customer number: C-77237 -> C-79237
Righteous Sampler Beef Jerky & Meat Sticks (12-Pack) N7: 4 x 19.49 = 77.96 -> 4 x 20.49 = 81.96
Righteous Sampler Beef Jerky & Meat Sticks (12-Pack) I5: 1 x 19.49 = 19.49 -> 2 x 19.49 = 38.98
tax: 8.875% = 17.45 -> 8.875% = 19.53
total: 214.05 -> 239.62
==
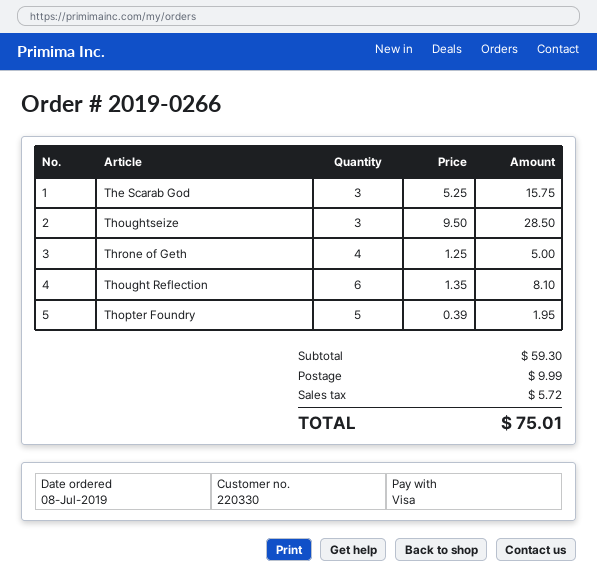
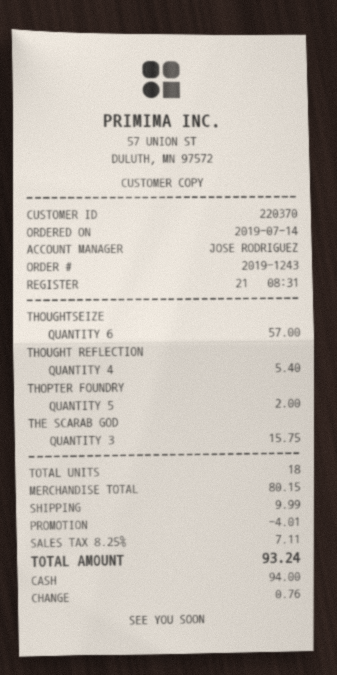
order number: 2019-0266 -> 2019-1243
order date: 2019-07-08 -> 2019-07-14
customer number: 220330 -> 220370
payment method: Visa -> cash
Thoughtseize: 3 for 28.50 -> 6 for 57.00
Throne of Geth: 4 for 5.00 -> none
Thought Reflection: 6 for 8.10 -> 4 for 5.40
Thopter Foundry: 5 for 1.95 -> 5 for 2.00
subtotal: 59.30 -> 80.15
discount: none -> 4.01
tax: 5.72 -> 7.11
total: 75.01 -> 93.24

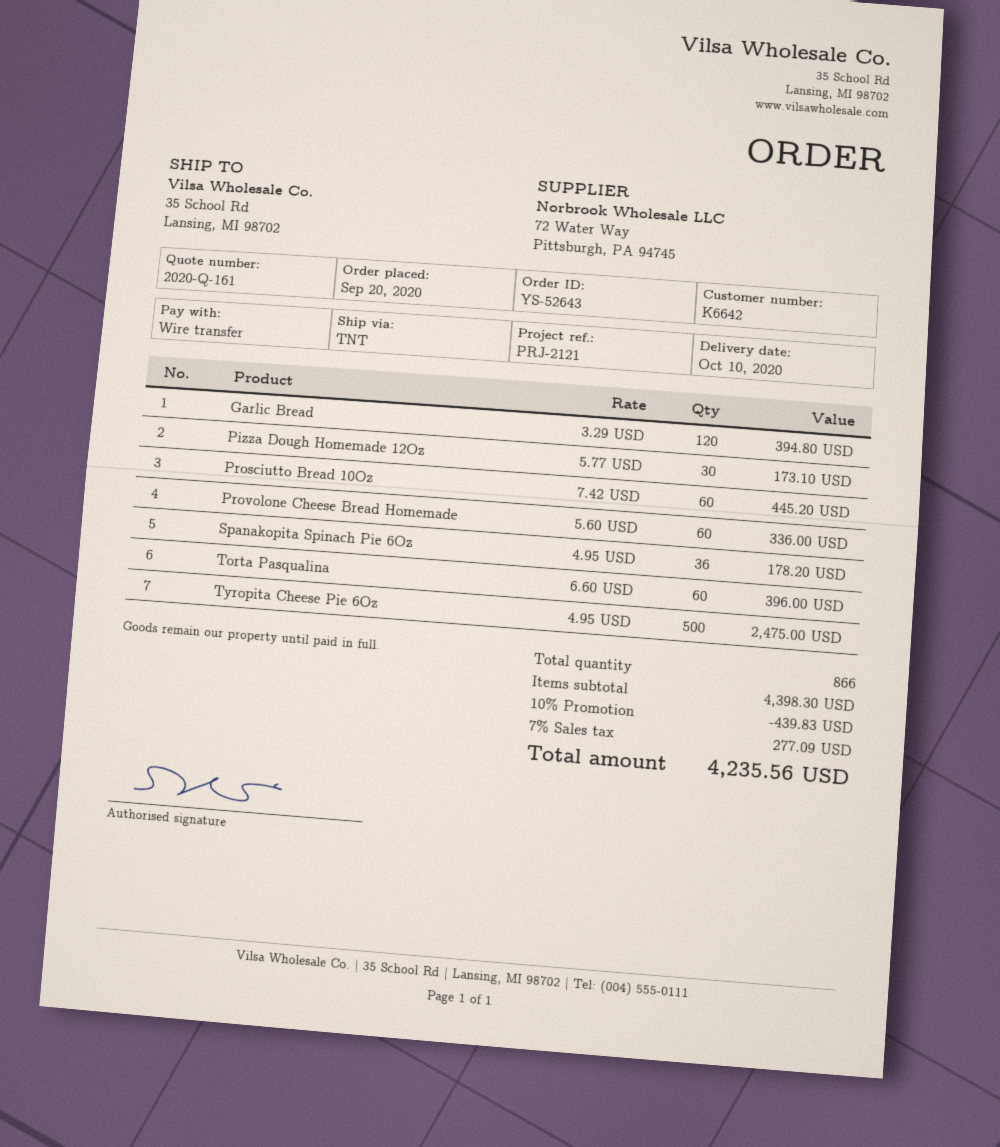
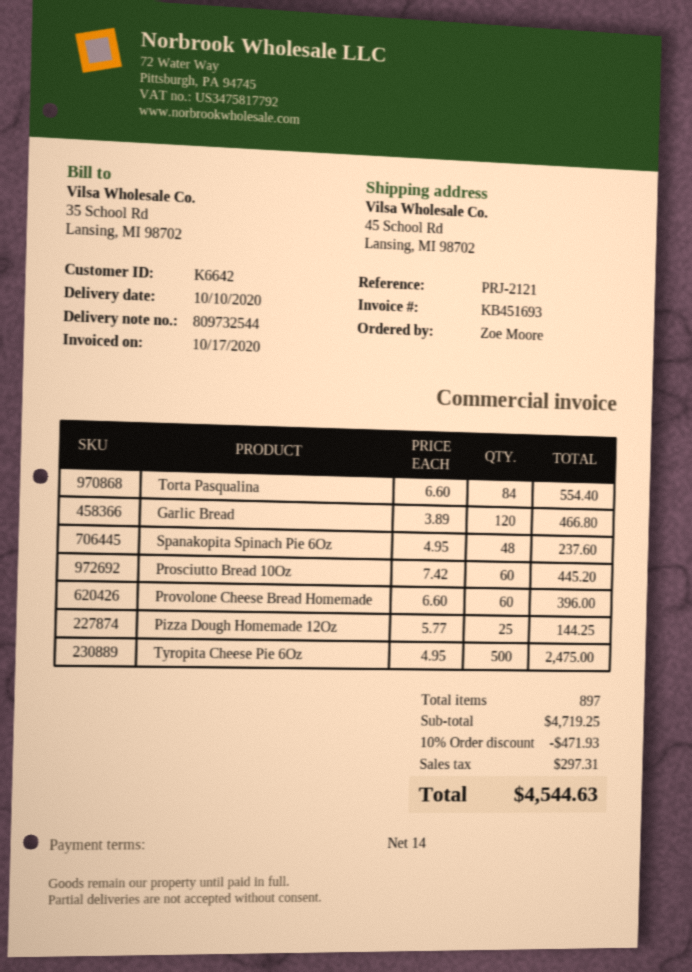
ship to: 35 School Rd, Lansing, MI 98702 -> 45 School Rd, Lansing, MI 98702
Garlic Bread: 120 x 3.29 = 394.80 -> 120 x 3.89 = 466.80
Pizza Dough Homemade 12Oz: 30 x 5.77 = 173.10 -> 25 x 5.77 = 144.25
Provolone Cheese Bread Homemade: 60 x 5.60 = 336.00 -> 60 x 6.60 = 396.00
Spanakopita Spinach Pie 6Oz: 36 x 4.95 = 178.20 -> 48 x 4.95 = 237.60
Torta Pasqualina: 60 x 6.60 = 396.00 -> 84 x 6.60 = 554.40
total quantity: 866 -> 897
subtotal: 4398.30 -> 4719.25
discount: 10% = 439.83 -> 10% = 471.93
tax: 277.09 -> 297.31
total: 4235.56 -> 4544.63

**To do**
Where a line of the data contains "Sampler", copy that line.

**Solution to this task**
Righteous Sampler Beef Jerky & Meat Sticks (12-Pack) N7: 4 x 19.49 = 77.96 -> 4 x 20.49 = 81.96
Righteous Sampler Beef Jerky & Meat Sticks (12-Pack) I5: 1 x 19.49 = 19.49 -> 2 x 19.49 = 38.98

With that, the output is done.